DATA PROVIDED:
BEGIN
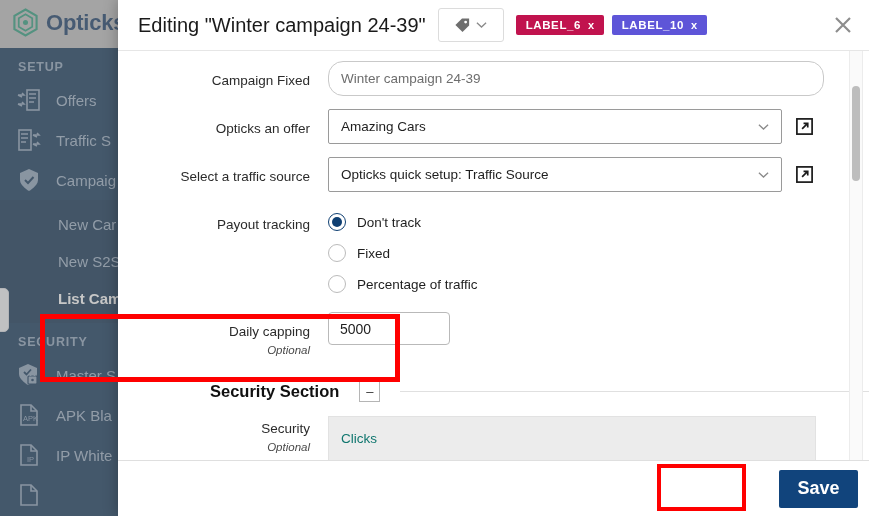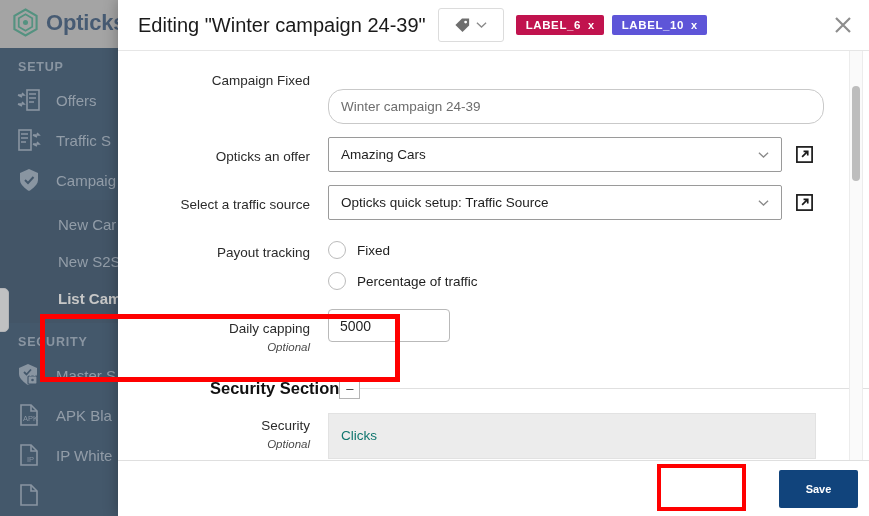--- a/index.html
+++ b/index.html
@@ -106,21 +106,21 @@
     font-size: 13.5px; color: #2b2b2b; line-height: 18px; padding-top: 11px;
   }
   .lbl .opt { display: block; font-size: 11.5px; font-style: italic; color: #4a4a4a; }
   .ctl { flex: 1 1 auto; display: flex; align-items: center; gap: 13px; }
 
   .txt-input {
     width: 496px; height: 35px; box-sizing: border-box;
     border: 1px solid #c9c9c9; border-radius: 15px;
     padding: 0 12px; font-size: 13.5px; color: #6d6d6d;
     font-family: "Liberation Sans", sans-serif; background: #fff;
-    display: flex; align-items: center; margin-top: 28px;
+    display: flex; align-items: center;
   }
   .sel {
     width: 454px; height: 35px; box-sizing: border-box;
     border: 1px solid #9a9a9a; border-radius: 2px;
     padding: 0 12px; font-size: 13.5px; color: #1e1e1e; background: #fff;
     display: flex; align-items: center; justify-content: space-between;
     cursor: pointer;
   }
   .ext { width: 19px; height: 19px; display: block; cursor: pointer; }
 
@@ -147,21 +147,21 @@
   .hl-box {
     position: absolute; left: 40px; top: 314px; width: 360px; height: 68px;
     border: 5px solid #FF0000; box-sizing: border-box; pointer-events: none;
   }
   .hl-save {
     position: absolute; left: 657px; top: 464px; width: 89px; height: 47px;
     border: 4px solid #FF0000; box-sizing: border-box; pointer-events: none;
   }
 
   .sec-head {
-    display: flex; align-items: center; gap: 0;
+    display: flex; align-items: center; gap: 20px;
     padding-left: 92px; margin-top: 22px; margin-bottom: 14px;
   }
   .sec-title { font-size: 16.5px; font-weight: bold; color: #111; white-space: nowrap; }
   .sec-minus {
     width: 19px; height: 19px; border: 1px solid #b5b5b5; background: #fff;
     display: flex; align-items: center; justify-content: center;
     font-size: 13px; color: #333; line-height: 1; cursor: pointer;
   }
   .sec-rule { flex: 1 1 auto; height: 1px; background: #e0e0e0; }
 
@@ -171,21 +171,21 @@
     padding: 14px 12px 0 12px; font-size: 13.5px; color: #0f766e;
   }
 
   .modal-footer {
     flex: 0 0 55px; height: 55px; border-top: 1px solid #dfdfdf;
     display: flex; align-items: center; justify-content: flex-end;
     padding-right: 11px; background: #fff;
   }
   .save-btn {
     width: 79px; height: 38px; background: #11447c; color: #fff;
-    font-size: 11px; font-weight: bold; border: none; border-radius: 2px;
+    font-size: 18px; font-weight: bold; border: none; border-radius: 2px;
     cursor: pointer; font-family: "Liberation Sans", sans-serif;
   }
 </style>
 </head>
 <body>
 
 <div id="root">
 
   <div class="app-bg">
 
@@ -360,20 +360,24 @@
             <path d="M7.5 12.5 L13 7 M9 6.6 h4.4 v4.4" fill="none" stroke="#1a1a1a" stroke-width="1.8"></path>
           </svg>
         </div>
       </div>
 
       <div class="row">
         <div class="lbl">Payout tracking</div>
         <div class="ctl">
           <div class="radio-group">
             <div class="radio-row">
+              <span class="radio on"></span>
+              <span class="radio-lbl">Don't track</span>
+            </div>
+            <div class="radio-row">
               <span class="radio"></span>
               <span class="radio-lbl">Fixed</span>
             </div>
             <div class="radio-row">
               <span class="radio"></span>
               <span class="radio-lbl">Percentage of traffic</span>
             </div>
           </div>
         </div>
       </div>

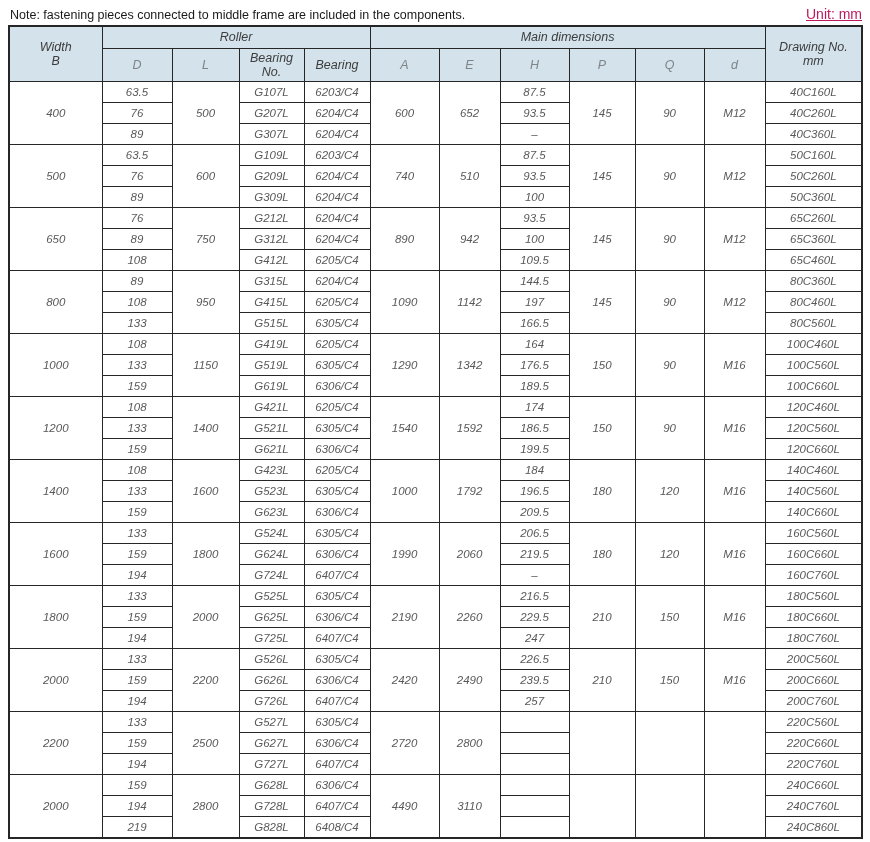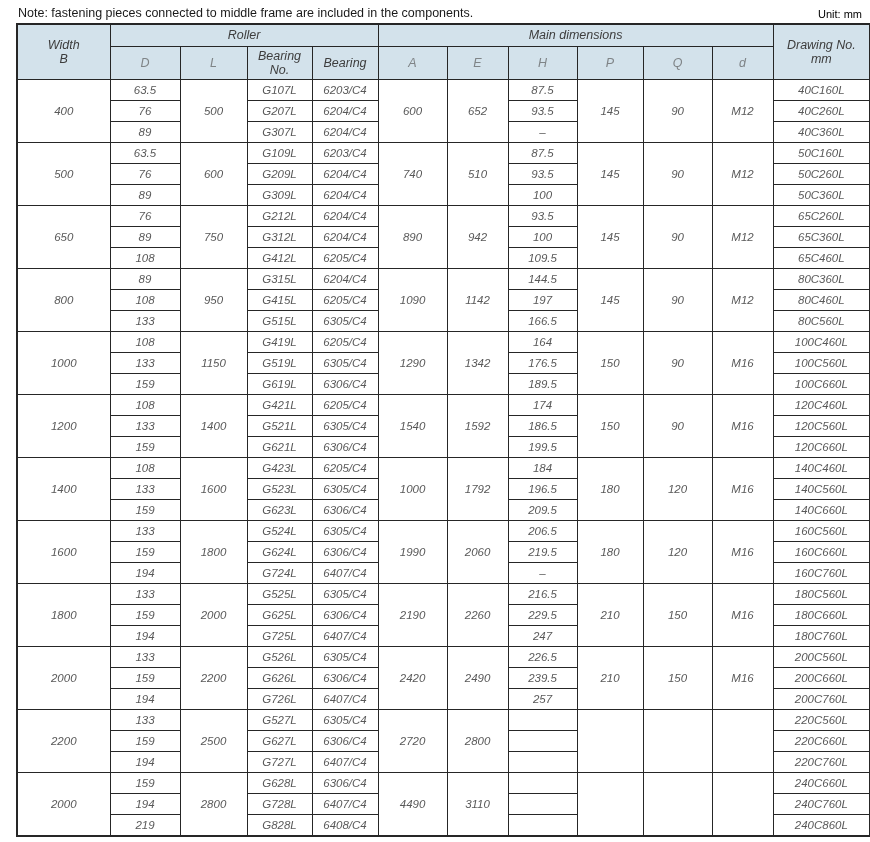--- a/index.html
+++ b/index.html
@@ -6,35 +6,36 @@
   html, body {
     margin: 0;
     padding: 0;
     background: #ffffff;
     font-family: "Liberation Sans", sans-serif;
     width: 870px;
   }
   .page {
     width: 870px;
     height: 842px;
-    padding: 4px 8px 4px 16px;
+    padding: 4px 8px 4px 8px;
   }
   .topbar {
     display: flex;
     justify-content: space-between;
     align-items: flex-end;
     padding: 2px 0 3px 2px;
   }
   .note {
     font-size: 12.5px;
     color: #1a1a1a;
   }
   .unit {
-    font-size: 11px;
-    color: #000000;
+    font-size: 14px;
+    color: #be185d;
+    text-decoration: underline;
   }
   table.spec {
     border-collapse: collapse;
     width: 854px;
     table-layout: fixed;
     font-style: italic;
   }
   table.spec, table.spec td, table.spec th {
     border: 1px solid #262626;
   }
END
TASK REQUIREMENTS: Reproduce the material above from its first line through the line containing "padding: 0 12px; font-size: 13.5px; color: #6d6d6d;", both ends included, and skip every picture.

ANSWER FOR THIS EXERCISE:
--- a/index.html
+++ b/index.html
@@ -106,21 +106,21 @@
     font-size: 13.5px; color: #2b2b2b; line-height: 18px; padding-top: 11px;
   }
   .lbl .opt { display: block; font-size: 11.5px; font-style: italic; color: #4a4a4a; }
   .ctl { flex: 1 1 auto; display: flex; align-items: center; gap: 13px; }
 
   .txt-input {
     width: 496px; height: 35px; box-sizing: border-box;
     border: 1px solid #c9c9c9; border-radius: 15px;
     padding: 0 12px; font-size: 13.5px; color: #6d6d6d;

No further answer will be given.